> [The task] Reproduce exactly the lines below, starting with the line that contains "DS-AT-CSS DSPIAE Cylindrical" and ending with the last line of the records, both included, and nothing else.

> [Data]
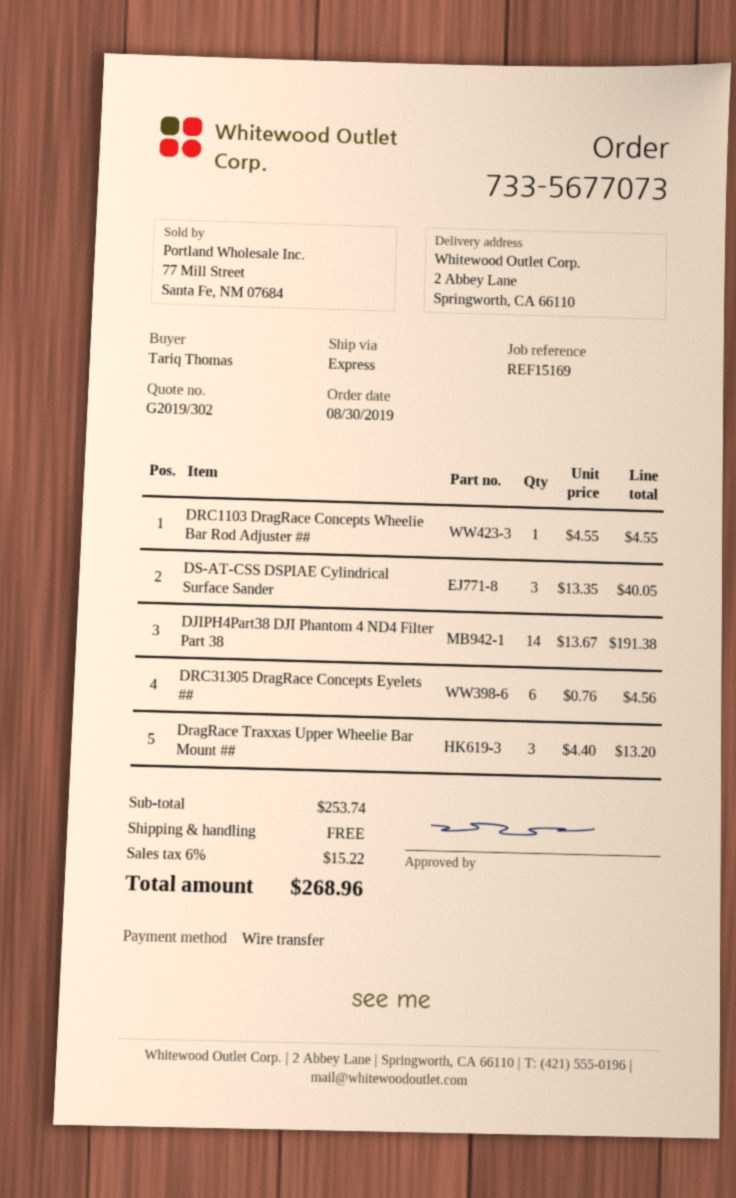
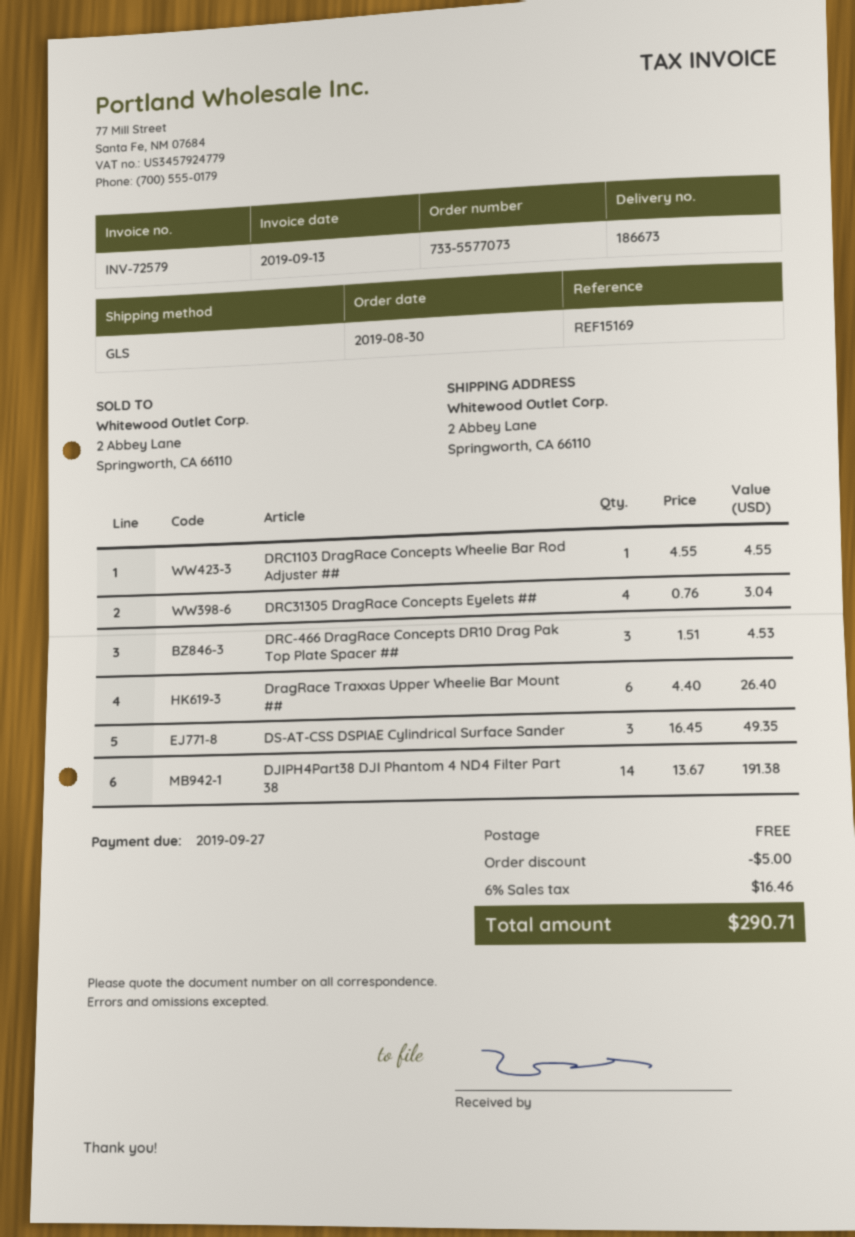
order number: 733-5677073 -> 733-5577073
shipping method: express -> GLS
DS-AT-CSS DSPIAE Cylindrical Surface Sander: 3 x 13.35 = 40.05 -> 3 x 16.45 = 49.35
DRC31305 DragRace Concepts Eyelets ##: 6 x 0.76 = 4.56 -> 4 x 0.76 = 3.04
DragRace Traxxas Upper Wheelie Bar Mount ##: 3 x 4.40 = 13.20 -> 6 x 4.40 = 26.40
DRC-466 DragRace Concepts DR10 Drag Pak Top Plate Spacer ##: none -> 3 x 1.51 = 4.53
discount: none -> 5.00
tax: 6% = 15.22 -> 6% = 16.46
total: 268.96 -> 290.71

> [Solution to this exercise]
DS-AT-CSS DSPIAE Cylindrical Surface Sander: 3 x 13.35 = 40.05 -> 3 x 16.45 = 49.35
DRC31305 DragRace Concepts Eyelets ##: 6 x 0.76 = 4.56 -> 4 x 0.76 = 3.04
DragRace Traxxas Upper Wheelie Bar Mount ##: 3 x 4.40 = 13.20 -> 6 x 4.40 = 26.40
DRC-466 DragRace Concepts DR10 Drag Pak Top Plate Spacer ##: none -> 3 x 1.51 = 4.53
discount: none -> 5.00
tax: 6% = 15.22 -> 6% = 16.46
total: 268.96 -> 290.71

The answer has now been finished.